13_yearly_interpolation

This example showcases how missing values in input data can be interpolated and how the interpolation can be switched off. Compared to the previous example, an annual limit of carbon emissions is introduced (file carbon_emissions_annual_limit.csv). Each of the parameters carbon_emissions_annual_limit and price_carbon_emissions have yearly values missing. Per default, ZEN-garden interpolates the missing values linearly between the two closest known values. If this behaviour is not wanted, parameter names can be added to the file parameters_interpolation_off.json inside the energy_system folder. For the parameter names in this file, the interpolation of missing values is switched off. In this case, the default value from the attributes.json file is used for the missing values.

14_retrofitting_and_fuel_substitution

In this example, the concept of retrofit technologies is introduced. Retrofit technologies are technologies that can be added to existing technologies to change their input or output carriers. By changing the input carrier of a technology, the model can substitute the fuel originally used by the technology with another fuel. In this example, the CHP plant can be retrofitted to use e-fuel instead of natural gas. This is done with the newly added technology e_fuel_production which takes electricity as input and produces natural gas. Another retrofit technology is the carbon_capture technology which can be added to the CHP plant to capture the carbon emissions. It requires electricity as input and produces carbon which is then stored permanents with another added technology: carbon_storage.

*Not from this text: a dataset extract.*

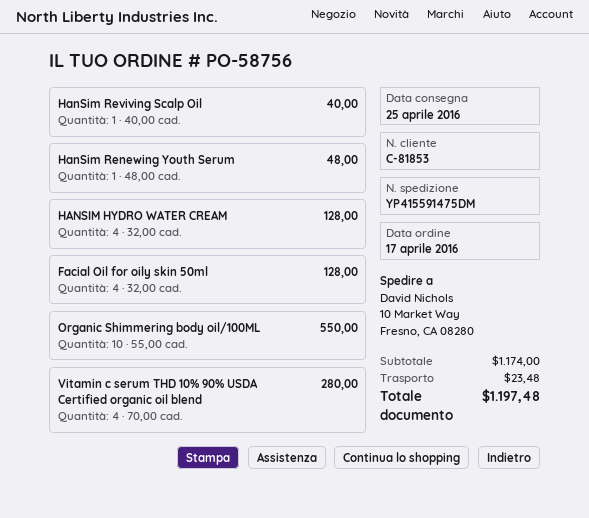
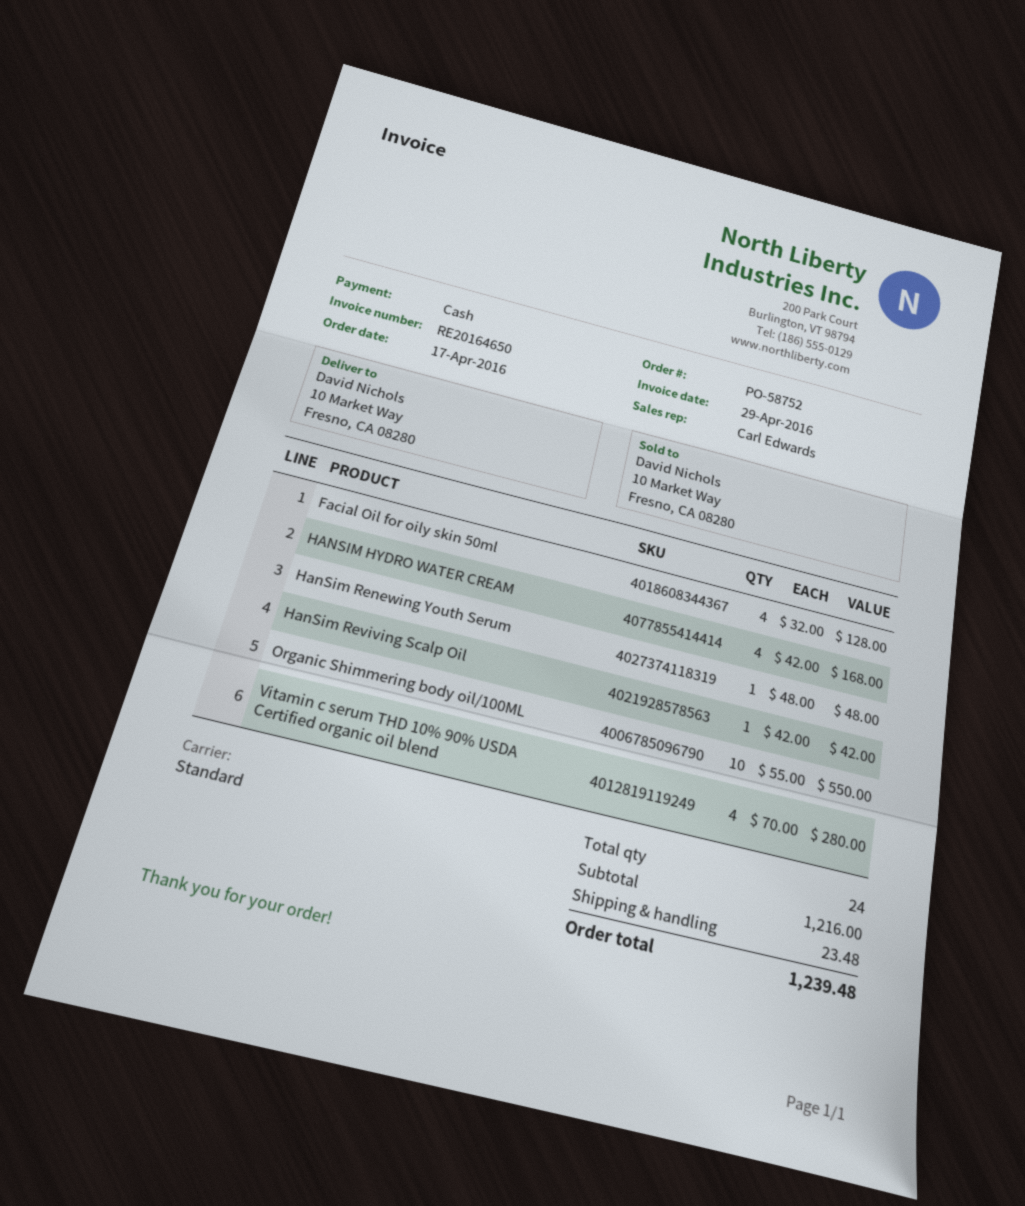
order number: PO-58756 -> PO-58752
HanSim Reviving Scalp Oil: 1 x 40.00 = 40.00 -> 1 x 42.00 = 42.00
HANSIM HYDRO WATER CREAM: 4 x 32.00 = 128.00 -> 4 x 42.00 = 168.00
subtotal: 1174.00 -> 1216.00
total: 1197.48 -> 1239.48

Since the retrofit technology can only be added to a specific conversion technology, it requires an additional parameter in the attributes.json file:

"retrofit_flow_coupling_factor": {
    "base_technology": "CHP_plant",
    "default_value": 0.18,
    "unit": "kilotons/GWh"
}

The retrofit_flow_coupling_factor specifies to which technology the retrofit technology can be added and the coupling factor between the retrofit and the base technology. The retrofit technologies belong to a new technology set: set_retrofitting_technologies, which must be specified in the system.json file. The set retrofitting technologies is a child of the conversion technologies and, therefore, the folder for carbon_capture and e_fuel_production must be places inside the folder set_conversion_technologies. Since carbon_capture and carbon_storage require carbon as an input/output carrier, carbon is included in the dataset.

15_unit_consistency_expected_error

The example should illustrate the ZEN-garden response in case the input data is faulty. Specifically, ZEN-garden checks whether the units of the input data are consistent between technologies and carriers. In the example, several units of the carrier natural_gas and the technology natural_gas_pipeline are changed from an energy-based unit (GWh) to a mass-based unit (tons). When running the example, ZEN-garden will raise an error due to the unit inconsistency.